> Activity
Return every line from the one with "line-height:10.4px; height:10.4px; color:#000;" through the one with "table.qa th, table.qa", inclusive, exactly as it appears below.
------------------------------------
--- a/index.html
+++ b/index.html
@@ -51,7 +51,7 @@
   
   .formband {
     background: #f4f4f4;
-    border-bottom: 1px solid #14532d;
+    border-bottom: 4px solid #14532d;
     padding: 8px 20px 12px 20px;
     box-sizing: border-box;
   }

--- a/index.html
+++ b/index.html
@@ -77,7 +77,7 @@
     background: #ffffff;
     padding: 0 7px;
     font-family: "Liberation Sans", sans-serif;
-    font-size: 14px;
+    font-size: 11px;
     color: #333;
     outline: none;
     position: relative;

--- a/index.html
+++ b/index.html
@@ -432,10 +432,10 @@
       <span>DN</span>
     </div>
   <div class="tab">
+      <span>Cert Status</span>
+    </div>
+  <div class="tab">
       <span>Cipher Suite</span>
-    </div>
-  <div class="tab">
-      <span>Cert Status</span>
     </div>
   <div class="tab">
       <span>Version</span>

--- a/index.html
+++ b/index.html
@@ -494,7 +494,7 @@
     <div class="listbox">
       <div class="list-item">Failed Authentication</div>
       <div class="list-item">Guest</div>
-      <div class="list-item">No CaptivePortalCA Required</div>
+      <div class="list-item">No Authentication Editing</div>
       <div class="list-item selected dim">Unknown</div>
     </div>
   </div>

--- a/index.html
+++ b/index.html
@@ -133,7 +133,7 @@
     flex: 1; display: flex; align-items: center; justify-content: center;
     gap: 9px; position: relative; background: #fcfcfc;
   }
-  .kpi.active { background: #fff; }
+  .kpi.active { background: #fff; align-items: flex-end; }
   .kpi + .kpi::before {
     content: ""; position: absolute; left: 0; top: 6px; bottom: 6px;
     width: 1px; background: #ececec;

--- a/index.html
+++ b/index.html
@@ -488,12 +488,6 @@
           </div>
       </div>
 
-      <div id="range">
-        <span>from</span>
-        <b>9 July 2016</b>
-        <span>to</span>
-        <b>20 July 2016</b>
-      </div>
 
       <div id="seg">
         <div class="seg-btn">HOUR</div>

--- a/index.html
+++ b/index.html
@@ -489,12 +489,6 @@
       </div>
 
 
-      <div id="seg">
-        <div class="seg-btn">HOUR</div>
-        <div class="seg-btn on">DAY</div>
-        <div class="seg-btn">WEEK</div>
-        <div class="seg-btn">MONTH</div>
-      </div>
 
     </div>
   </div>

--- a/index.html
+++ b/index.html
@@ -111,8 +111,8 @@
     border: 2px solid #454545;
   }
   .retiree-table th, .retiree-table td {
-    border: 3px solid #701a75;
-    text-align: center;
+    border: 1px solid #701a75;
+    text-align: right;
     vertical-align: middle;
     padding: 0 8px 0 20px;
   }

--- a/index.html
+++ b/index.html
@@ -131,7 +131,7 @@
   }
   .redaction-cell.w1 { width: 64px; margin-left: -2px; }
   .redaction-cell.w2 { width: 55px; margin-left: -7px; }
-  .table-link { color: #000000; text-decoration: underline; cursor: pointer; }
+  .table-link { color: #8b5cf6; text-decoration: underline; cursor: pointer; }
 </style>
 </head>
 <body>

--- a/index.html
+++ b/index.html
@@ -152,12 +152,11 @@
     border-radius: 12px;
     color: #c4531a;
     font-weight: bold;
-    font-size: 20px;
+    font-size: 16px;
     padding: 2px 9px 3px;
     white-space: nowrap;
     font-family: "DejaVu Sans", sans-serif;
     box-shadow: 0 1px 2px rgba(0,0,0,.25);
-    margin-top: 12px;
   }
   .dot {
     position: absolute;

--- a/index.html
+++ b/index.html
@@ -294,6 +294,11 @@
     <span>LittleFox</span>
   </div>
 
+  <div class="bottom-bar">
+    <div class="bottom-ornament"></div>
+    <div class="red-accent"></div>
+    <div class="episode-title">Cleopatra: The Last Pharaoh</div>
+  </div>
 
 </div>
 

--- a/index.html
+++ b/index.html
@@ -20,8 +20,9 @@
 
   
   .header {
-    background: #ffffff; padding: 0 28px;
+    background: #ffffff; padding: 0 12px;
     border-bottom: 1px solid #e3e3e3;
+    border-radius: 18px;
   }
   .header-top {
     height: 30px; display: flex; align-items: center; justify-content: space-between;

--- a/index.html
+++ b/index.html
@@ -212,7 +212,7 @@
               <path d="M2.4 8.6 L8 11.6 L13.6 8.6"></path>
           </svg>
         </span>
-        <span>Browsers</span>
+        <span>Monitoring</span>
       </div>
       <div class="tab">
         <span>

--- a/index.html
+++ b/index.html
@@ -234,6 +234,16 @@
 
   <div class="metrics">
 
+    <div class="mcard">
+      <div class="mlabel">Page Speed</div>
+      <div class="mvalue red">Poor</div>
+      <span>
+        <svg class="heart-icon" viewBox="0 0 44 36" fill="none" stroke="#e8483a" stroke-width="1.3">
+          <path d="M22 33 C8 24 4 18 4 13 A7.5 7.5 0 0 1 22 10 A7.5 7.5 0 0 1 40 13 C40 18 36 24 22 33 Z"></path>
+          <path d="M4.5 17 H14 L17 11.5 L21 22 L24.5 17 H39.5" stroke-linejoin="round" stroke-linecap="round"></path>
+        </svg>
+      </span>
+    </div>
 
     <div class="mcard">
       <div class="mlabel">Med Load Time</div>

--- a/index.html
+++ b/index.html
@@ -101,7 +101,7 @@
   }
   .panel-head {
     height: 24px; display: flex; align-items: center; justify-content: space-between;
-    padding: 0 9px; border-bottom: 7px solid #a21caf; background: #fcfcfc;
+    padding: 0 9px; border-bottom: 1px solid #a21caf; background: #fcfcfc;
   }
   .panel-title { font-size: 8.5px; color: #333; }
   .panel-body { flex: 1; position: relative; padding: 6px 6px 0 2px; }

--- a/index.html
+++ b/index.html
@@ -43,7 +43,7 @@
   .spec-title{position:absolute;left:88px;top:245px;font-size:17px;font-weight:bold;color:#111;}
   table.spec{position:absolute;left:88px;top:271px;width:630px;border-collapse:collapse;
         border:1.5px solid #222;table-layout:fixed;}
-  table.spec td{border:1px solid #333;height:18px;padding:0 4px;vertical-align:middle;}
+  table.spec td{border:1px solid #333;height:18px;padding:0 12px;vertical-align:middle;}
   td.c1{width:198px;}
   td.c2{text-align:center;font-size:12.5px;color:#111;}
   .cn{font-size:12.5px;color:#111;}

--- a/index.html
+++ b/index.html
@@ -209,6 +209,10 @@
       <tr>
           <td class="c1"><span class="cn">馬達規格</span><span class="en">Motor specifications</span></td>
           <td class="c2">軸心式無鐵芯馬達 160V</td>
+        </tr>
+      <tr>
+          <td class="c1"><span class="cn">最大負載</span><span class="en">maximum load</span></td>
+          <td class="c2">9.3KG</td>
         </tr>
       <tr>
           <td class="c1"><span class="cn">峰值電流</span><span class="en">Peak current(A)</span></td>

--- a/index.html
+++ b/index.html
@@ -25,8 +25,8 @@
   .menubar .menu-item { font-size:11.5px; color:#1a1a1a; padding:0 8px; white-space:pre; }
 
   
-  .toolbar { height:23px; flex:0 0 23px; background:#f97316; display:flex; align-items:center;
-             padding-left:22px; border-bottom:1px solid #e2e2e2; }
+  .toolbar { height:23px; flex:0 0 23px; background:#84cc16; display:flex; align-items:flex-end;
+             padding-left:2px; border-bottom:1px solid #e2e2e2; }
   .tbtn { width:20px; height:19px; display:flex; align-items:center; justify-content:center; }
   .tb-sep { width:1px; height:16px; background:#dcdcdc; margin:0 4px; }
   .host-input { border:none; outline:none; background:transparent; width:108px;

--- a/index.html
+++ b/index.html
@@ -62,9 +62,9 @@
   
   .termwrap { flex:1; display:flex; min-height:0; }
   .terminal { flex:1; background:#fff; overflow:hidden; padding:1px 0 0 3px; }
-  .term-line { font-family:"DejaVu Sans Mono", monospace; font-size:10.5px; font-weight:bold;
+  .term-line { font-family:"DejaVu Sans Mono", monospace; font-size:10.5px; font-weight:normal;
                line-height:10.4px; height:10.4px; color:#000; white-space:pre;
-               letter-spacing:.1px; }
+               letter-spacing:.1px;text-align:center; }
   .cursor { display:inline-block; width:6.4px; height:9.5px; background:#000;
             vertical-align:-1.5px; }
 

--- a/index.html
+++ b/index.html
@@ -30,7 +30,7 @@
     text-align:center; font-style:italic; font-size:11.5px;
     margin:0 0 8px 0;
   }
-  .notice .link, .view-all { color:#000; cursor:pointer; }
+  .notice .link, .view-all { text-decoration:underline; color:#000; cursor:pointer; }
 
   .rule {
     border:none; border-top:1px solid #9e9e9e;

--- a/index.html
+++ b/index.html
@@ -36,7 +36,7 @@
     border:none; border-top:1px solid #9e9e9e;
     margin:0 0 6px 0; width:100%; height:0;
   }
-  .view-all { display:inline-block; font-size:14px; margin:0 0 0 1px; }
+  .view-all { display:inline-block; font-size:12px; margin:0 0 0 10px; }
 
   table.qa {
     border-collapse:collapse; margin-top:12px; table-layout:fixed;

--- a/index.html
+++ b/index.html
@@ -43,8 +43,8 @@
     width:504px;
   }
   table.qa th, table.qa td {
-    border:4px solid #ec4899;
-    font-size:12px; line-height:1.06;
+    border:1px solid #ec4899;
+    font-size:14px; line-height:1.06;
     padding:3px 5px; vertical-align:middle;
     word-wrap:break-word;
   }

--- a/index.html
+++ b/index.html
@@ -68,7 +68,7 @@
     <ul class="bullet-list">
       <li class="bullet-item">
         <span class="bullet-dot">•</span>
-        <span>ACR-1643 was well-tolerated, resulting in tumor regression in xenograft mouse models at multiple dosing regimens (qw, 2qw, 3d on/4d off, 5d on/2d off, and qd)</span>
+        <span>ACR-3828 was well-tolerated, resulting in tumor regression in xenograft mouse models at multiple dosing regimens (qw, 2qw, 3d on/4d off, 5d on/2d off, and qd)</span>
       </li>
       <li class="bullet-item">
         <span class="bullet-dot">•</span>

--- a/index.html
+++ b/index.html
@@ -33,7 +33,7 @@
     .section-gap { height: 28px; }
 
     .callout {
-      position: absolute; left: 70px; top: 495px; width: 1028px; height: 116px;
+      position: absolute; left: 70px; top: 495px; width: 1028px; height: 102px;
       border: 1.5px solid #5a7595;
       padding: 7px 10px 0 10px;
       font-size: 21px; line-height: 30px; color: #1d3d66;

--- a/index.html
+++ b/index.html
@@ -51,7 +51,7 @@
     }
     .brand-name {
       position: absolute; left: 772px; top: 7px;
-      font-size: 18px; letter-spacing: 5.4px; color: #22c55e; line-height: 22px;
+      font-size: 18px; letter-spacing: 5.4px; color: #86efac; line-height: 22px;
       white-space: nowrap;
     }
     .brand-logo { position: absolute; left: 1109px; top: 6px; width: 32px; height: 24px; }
------------------------------------
> Answer to this exercise
                line-height:10.4px; height:10.4px; color:#000; white-space:pre;
-               letter-spacing:.1px; }
+               letter-spacing:.1px;text-align:center; }
   .cursor { display:inline-block; width:6.4px; height:9.5px; background:#000;
             vertical-align:-1.5px; }
 

--- a/index.html
+++ b/index.html
@@ -30,7 +30,7 @@
     text-align:center; font-style:italic; font-size:11.5px;
     margin:0 0 8px 0;
   }
-  .notice .link, .view-all { color:#000; cursor:pointer; }
+  .notice .link, .view-all { text-decoration:underline; color:#000; cursor:pointer; }
 
   .rule {
     border:none; border-top:1px solid #9e9e9e;

--- a/index.html
+++ b/index.html
@@ -36,7 +36,7 @@
     border:none; border-top:1px solid #9e9e9e;
     margin:0 0 6px 0; width:100%; height:0;
   }
-  .view-all { display:inline-block; font-size:14px; margin:0 0 0 1px; }
+  .view-all { display:inline-block; font-size:12px; margin:0 0 0 10px; }
 
   table.qa {
     border-collapse:collapse; margin-top:12px; table-layout:fixed;

--- a/index.html
+++ b/index.html
@@ -43,8 +43,8 @@
     width:504px;
   }
   table.qa th, table.qa td {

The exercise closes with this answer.